Continuous variables with normal distribution are expressed as mean ± standard deviation (SD) or median with interquartile range (non-normal distribution). Comparisons between groups were examined using one-way analysis of variance (ANOVA) test or Mann-Whitney U test for continuous variables. The Pearson chi-squared test or Fisher exact test was used for analysis of categorical data. The relative differences (%) in blood lipid (using LDL-C measurement) attainment rates between men and women were calculated as (attainment rate in men - attainment rate in women)/attainment rate in men × 100%. The Cochran-Mantel-Haensel (CMH) test was used to calculate the relative differences (%) in lipid-lowering goal attainment rates between men and women according to the characteristics of the study population. A multivariate logistic regression analysis with LDL-C goal attainment as a dependent variable was applied to identify the potential risk factors.

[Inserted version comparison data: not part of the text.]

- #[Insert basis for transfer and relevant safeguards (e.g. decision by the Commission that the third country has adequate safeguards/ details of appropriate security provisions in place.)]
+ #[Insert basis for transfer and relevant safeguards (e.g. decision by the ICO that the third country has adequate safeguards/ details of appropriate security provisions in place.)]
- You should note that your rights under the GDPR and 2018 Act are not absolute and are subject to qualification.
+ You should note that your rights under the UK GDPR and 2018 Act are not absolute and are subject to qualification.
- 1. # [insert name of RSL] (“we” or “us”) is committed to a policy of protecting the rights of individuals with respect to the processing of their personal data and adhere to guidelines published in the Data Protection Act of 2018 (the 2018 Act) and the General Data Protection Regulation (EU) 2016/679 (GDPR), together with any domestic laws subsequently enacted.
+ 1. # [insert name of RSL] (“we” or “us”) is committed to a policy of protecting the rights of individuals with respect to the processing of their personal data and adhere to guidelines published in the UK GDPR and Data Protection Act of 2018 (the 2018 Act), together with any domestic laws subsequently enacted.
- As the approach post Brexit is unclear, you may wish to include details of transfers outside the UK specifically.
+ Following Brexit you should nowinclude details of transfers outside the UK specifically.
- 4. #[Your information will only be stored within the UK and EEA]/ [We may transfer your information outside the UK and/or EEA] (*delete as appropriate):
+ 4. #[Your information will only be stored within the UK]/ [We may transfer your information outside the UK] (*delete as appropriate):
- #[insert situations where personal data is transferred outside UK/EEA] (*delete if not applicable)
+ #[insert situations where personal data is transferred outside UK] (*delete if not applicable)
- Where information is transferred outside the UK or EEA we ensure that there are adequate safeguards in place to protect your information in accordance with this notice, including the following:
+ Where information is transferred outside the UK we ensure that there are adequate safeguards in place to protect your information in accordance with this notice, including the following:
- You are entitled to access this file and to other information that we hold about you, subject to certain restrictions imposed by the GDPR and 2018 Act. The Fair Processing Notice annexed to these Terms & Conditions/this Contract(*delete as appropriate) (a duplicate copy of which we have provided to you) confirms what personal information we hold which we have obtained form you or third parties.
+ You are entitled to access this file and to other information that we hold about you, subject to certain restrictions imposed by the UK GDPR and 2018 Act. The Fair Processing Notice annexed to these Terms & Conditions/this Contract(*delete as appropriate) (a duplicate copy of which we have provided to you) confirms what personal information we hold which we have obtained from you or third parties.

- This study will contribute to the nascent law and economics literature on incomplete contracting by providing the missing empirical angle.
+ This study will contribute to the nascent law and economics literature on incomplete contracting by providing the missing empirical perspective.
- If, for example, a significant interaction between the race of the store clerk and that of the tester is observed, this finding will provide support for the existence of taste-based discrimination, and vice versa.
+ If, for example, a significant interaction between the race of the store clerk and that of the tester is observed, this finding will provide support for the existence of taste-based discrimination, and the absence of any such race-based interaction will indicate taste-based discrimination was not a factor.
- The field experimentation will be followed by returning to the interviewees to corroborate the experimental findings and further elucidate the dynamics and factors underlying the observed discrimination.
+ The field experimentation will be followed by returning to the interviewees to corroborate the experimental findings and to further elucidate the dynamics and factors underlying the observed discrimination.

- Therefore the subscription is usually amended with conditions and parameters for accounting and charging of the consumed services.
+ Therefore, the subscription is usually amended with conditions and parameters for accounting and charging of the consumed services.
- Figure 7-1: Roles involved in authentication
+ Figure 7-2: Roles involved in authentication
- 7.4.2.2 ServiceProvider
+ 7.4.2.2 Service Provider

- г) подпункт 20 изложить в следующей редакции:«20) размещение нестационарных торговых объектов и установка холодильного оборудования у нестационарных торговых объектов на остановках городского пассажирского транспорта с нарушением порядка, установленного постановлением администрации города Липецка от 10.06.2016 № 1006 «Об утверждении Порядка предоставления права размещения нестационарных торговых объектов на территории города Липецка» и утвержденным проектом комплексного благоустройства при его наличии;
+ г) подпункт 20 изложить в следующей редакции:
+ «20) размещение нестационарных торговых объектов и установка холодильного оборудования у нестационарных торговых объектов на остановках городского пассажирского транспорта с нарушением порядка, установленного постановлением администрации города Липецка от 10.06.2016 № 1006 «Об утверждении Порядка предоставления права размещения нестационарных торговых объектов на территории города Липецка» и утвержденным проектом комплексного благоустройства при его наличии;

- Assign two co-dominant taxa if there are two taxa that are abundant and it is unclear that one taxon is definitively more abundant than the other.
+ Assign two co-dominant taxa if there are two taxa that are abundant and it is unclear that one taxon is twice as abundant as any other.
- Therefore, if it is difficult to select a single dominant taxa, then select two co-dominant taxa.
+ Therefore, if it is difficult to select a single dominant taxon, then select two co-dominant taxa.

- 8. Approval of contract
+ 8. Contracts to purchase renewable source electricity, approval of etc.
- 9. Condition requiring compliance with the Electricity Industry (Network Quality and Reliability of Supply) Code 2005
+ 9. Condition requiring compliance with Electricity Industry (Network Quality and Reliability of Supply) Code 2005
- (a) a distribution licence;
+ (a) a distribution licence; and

First, we used a basic model to examine the independent impact of gender on LDL-C goal attainment. The results are expressed as odds ratios (ORs) and 95% confidence intervals (CIs). Then each potential factor including age, smoking history, alcohol consumption history, sedentary lifestyle, BMI, diabetes duration, hypertension, or use of lipid-lowering agents was added to the base model to calculate the percent change in the OR for gender after adding each variable. The percent change in the OR after the addition of a specified variable to the model was calculated using the following formula: [(OR1 − OR2)/(OR1 − 1.0)] × 100%, where OR1 represents the OR for gender derived from the base model, and OR2 represents the OR for gender after the addition of the designated variable. All the statistical analyses were performed with SAS version 9.2 (SAS Institute Inc., Cary, NC, USA). A statistically significant difference was considered at the two-tailed level of p < 0.05.